Collection and Platform Info

This section provides the following data:

Application Command Line

Path to the target application.

Operating System

Operating system used for the collection.

Computer Name

Name of the computer used for the collection.

Result Size

Size of the result collected by the VTune Profiler.

Collection start time

Start time (in UTC format) of the external collection. Explore the Timeline pane to track the performance statistics provided by the custom collector over time.

Collection stop time

Stop time (in UTC format) of the external collection. Explore the Timeline pane to track the performance statistics provided by the custom collector over time.

Collector type

Type of the data collector used for the analysis. The following types are possible:

CPU Information

Name

Name of the processor used for the collection.

Frequency

Frequency of the processor used for the collection.

Logical CPU Count

Logical CPU count for the machine used for the collection.

Physical Core Count

Number of physical cores on the system.

User Name

User launching the data collection. This field is available if you enabled the per-user event-based sampling collection mode during the product installation.

GPU Information

Name

Name of the Graphics installed on the system.

Vendor

GPU vendor.

Driver

Version of the graphics driver installed on the system.

Stepping

Microprocessor version.

EU Count

Number of execution units (EUs) in the Render and GPGPU engine. This data is Intel® HD Graphics and Intel® Iris® Graphics (further: Intel Graphics) specific.

Max EU Thread Count

Maximum number of threads per execution unit. This data is Intel Graphics specific.

Max Core Frequency

Maximum frequency of the Graphics processor. This data is Intel Graphics specific.

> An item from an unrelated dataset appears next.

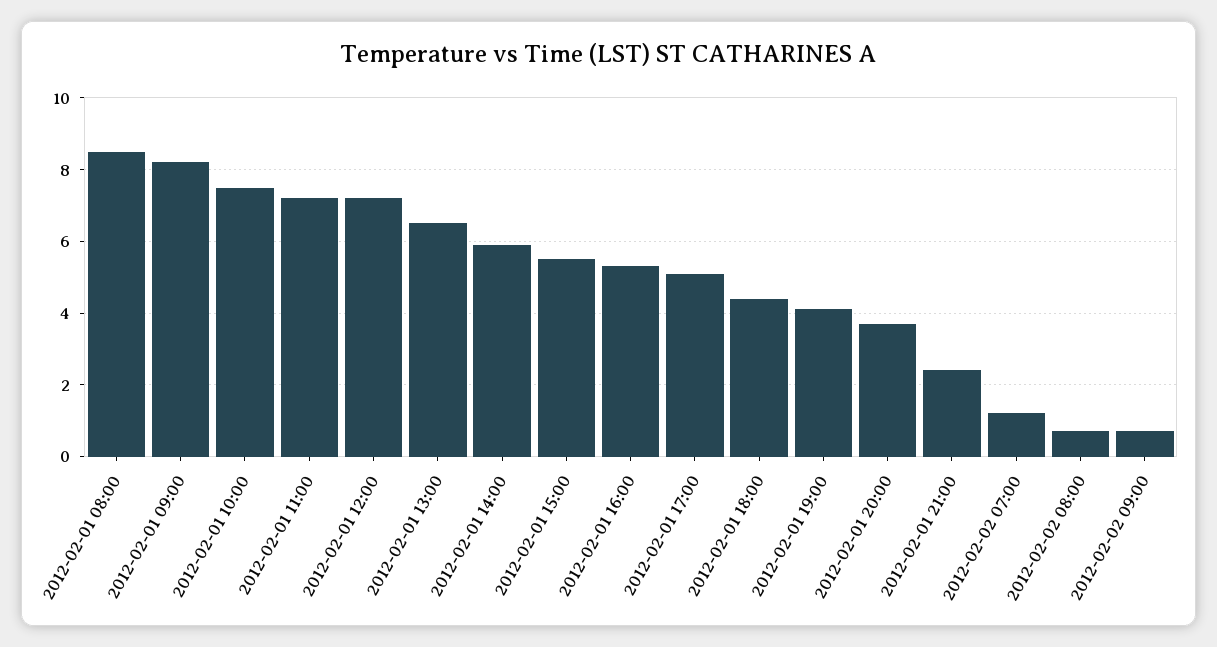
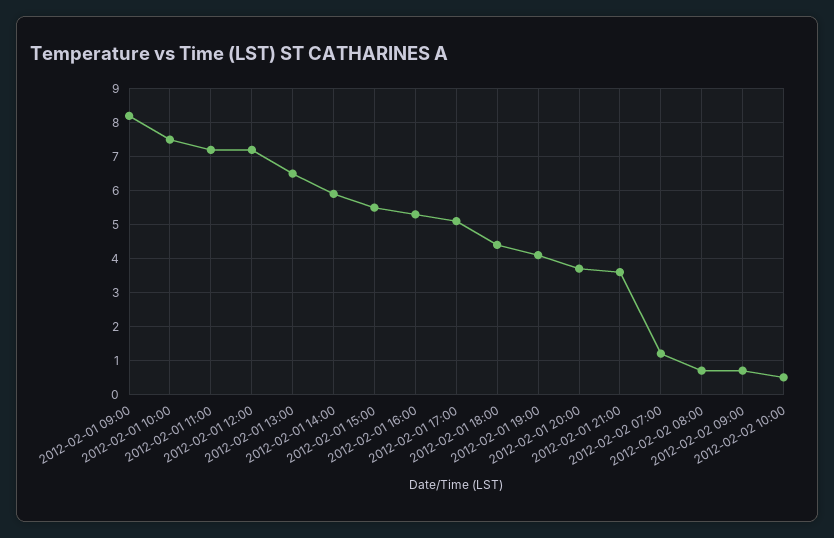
2012-02-01 08:00: 8.5 -> none
2012-02-01 21:00: 2.5 -> 3.5
2012-02-02 10:00: none -> 0.5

Graphics Performance Analysis

GPU metrics collection is enabled on the hardware level. This data is Intel Graphics specific.

NOTE:

Some systems disable collection of extended metrics such as L3 misses, memory accesses, sampler busyness, SLM accesses, and others in the BIOS. On some systems you can set a BIOS option to enable this collection. The presence or absence of the option and its name are BIOS vendor specific. Look for the Intel® Graphics Performance Analyzers option (or similar) in your BIOS and set it to Enabled.